EXERCISE AIM: Reproduce all of the entries below exactly, without images.

[Collected data entries]
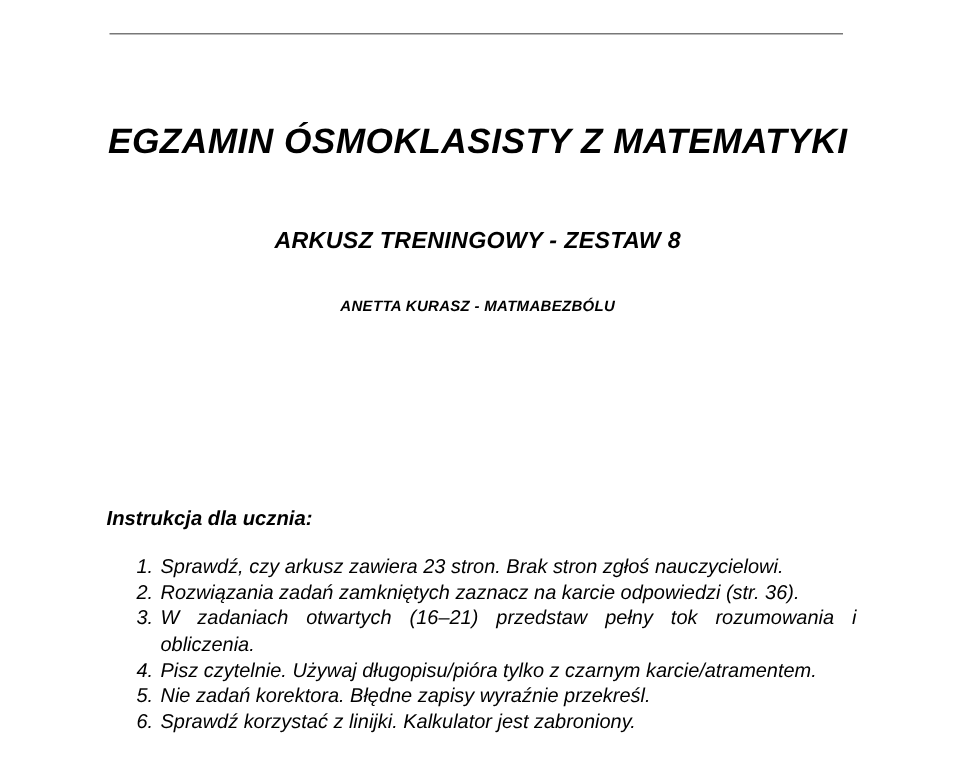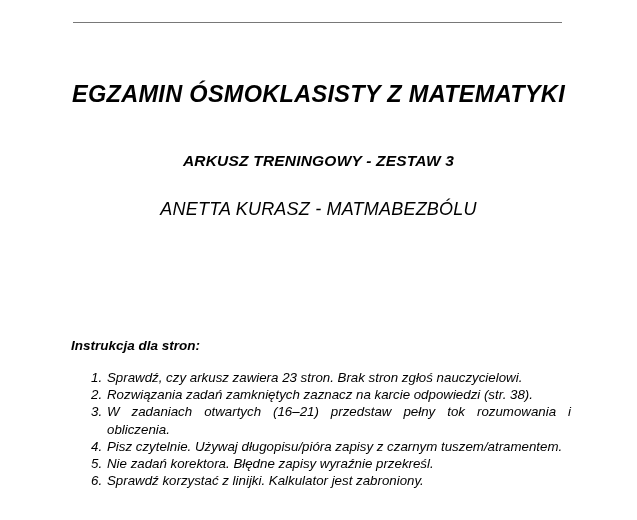--- a/index.html
+++ b/index.html
@@ -128,7 +128,7 @@
 
   <div class="title-block">
     <h1 class="doc-title">EGZAMIN ÓSMOKLASISTY Z MATEMATYKI</h1>
-    <h2 class="doc-subtitle">ARKUSZ TRENINGOWY - ZESTAW 3</h2>
+    <h2 class="doc-subtitle">ARKUSZ TRENINGOWY - ZESTAW 8</h2>
     <h3 class="doc-author">ANETTA KURASZ - MATMABEZBÓLU</h3>
   </div>
 

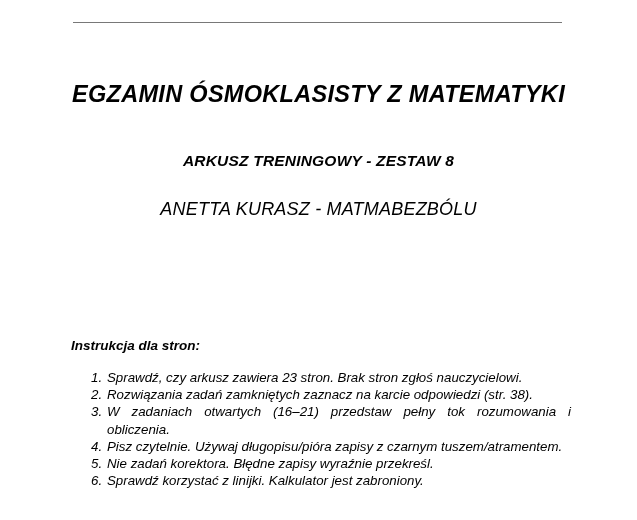--- a/index.html
+++ b/index.html
@@ -62,8 +62,8 @@
   }
 
   .doc-author {
-    font-size: 18px;
-    font-weight: normal;
+    font-size: 10px;
+    font-weight: bold;
     font-style: italic;
     letter-spacing: 0.2px;
     margin: 0;

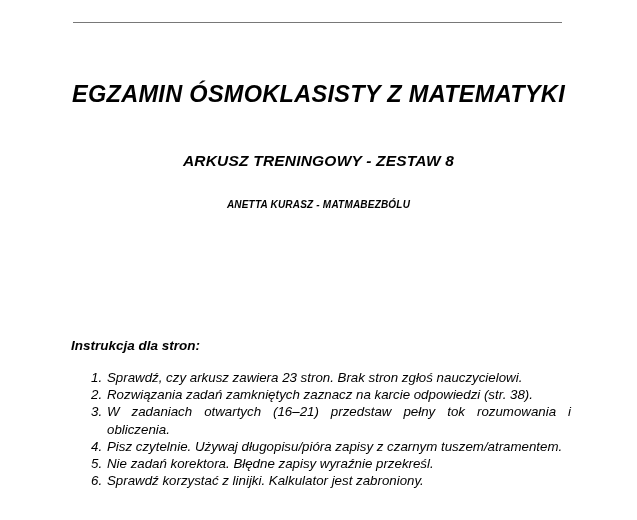--- a/index.html
+++ b/index.html
@@ -133,7 +133,7 @@
   </div>
 
   <div class="instructions">
-    <div class="instructions-heading">Instrukcja dla stron:</div>
+    <div class="instructions-heading">Instrukcja dla ucznia:</div>
 
     <ol class="instruction-list" id="instruction-list">
         <li class="instruction-item">

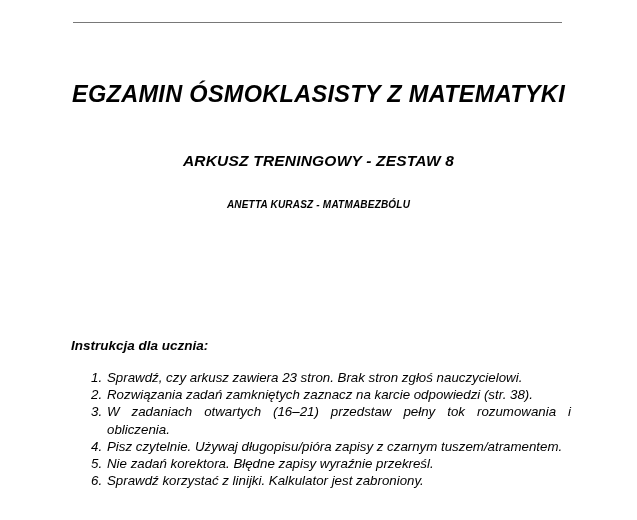--- a/index.html
+++ b/index.html
@@ -142,7 +142,7 @@
         </li>
         <li class="instruction-item">
           <span class="instruction-num">2.</span>
-          <span class="instruction-text">Rozwiązania zadań zamkniętych zaznacz na karcie odpowiedzi (str. 38).</span>
+          <span class="instruction-text">Rozwiązania zadań zamkniętych zaznacz na karcie odpowiedzi (str. 36).</span>
         </li>
         <li class="instruction-item justify">
           <span class="instruction-num">3.</span>

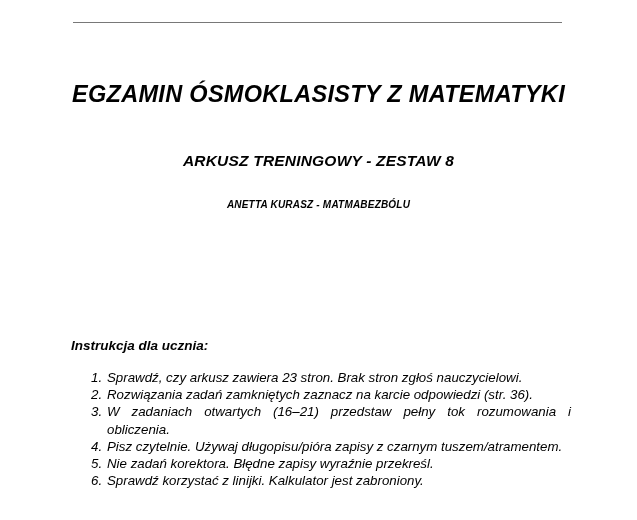--- a/index.html
+++ b/index.html
@@ -150,7 +150,7 @@
         </li>
         <li class="instruction-item">
           <span class="instruction-num">4.</span>
-          <span class="instruction-text">Pisz czytelnie. Używaj długopisu/pióra zapisy z czarnym tuszem/atramentem.</span>
+          <span class="instruction-text">Pisz czytelnie. Używaj długopisu/pióra tylko z czarnym karcie/atramentem.</span>
         </li>
         <li class="instruction-item">
           <span class="instruction-num">5.</span>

RESPONSE BOX:
--- a/index.html
+++ b/index.html
@@ -128,7 +128,7 @@
 
   <div class="title-block">
     <h1 class="doc-title">EGZAMIN ÓSMOKLASISTY Z MATEMATYKI</h1>
-    <h2 class="doc-subtitle">ARKUSZ TRENINGOWY - ZESTAW 3</h2>
+    <h2 class="doc-subtitle">ARKUSZ TRENINGOWY - ZESTAW 8</h2>
     <h3 class="doc-author">ANETTA KURASZ - MATMABEZBÓLU</h3>
   </div>
 

--- a/index.html
+++ b/index.html
@@ -62,8 +62,8 @@
   }
 
   .doc-author {
-    font-size: 18px;
-    font-weight: normal;
+    font-size: 10px;
+    font-weight: bold;
     font-style: italic;
     letter-spacing: 0.2px;
     margin: 0;

--- a/index.html
+++ b/index.html
@@ -133,7 +133,7 @@
   </div>
 
   <div class="instructions">
-    <div class="instructions-heading">Instrukcja dla stron:</div>
+    <div class="instructions-heading">Instrukcja dla ucznia:</div>
 
     <ol class="instruction-list" id="instruction-list">
         <li class="instruction-item">

--- a/index.html
+++ b/index.html
@@ -142,7 +142,7 @@
         </li>
         <li class="instruction-item">
           <span class="instruction-num">2.</span>
-          <span class="instruction-text">Rozwiązania zadań zamkniętych zaznacz na karcie odpowiedzi (str. 38).</span>
+          <span class="instruction-text">Rozwiązania zadań zamkniętych zaznacz na karcie odpowiedzi (str. 36).</span>
         </li>
         <li class="instruction-item justify">
           <span class="instruction-num">3.</span>

--- a/index.html
+++ b/index.html
@@ -150,7 +150,7 @@
         </li>
         <li class="instruction-item">
           <span class="instruction-num">4.</span>
-          <span class="instruction-text">Pisz czytelnie. Używaj długopisu/pióra zapisy z czarnym tuszem/atramentem.</span>
+          <span class="instruction-text">Pisz czytelnie. Używaj długopisu/pióra tylko z czarnym karcie/atramentem.</span>
         </li>
         <li class="instruction-item">
           <span class="instruction-num">5.</span>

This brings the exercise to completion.